* **Exercise**:
Could you copy each line of the listing that holds "Convert"?
--- Input data Enclosed Below ---
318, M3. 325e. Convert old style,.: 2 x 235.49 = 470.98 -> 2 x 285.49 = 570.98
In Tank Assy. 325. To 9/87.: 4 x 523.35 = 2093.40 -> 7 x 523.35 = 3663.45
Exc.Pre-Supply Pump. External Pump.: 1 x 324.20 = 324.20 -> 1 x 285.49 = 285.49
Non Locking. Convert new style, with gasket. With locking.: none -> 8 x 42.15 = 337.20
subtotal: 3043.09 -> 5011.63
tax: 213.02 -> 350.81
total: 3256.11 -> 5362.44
--- End of Enclosed Input data ---
* **Response to the task**:
318, M3. 325e. Convert old style,.: 2 x 235.49 = 470.98 -> 2 x 285.49 = 570.98
Non Locking. Convert new style, with gasket. With locking.: none -> 8 x 42.15 = 337.20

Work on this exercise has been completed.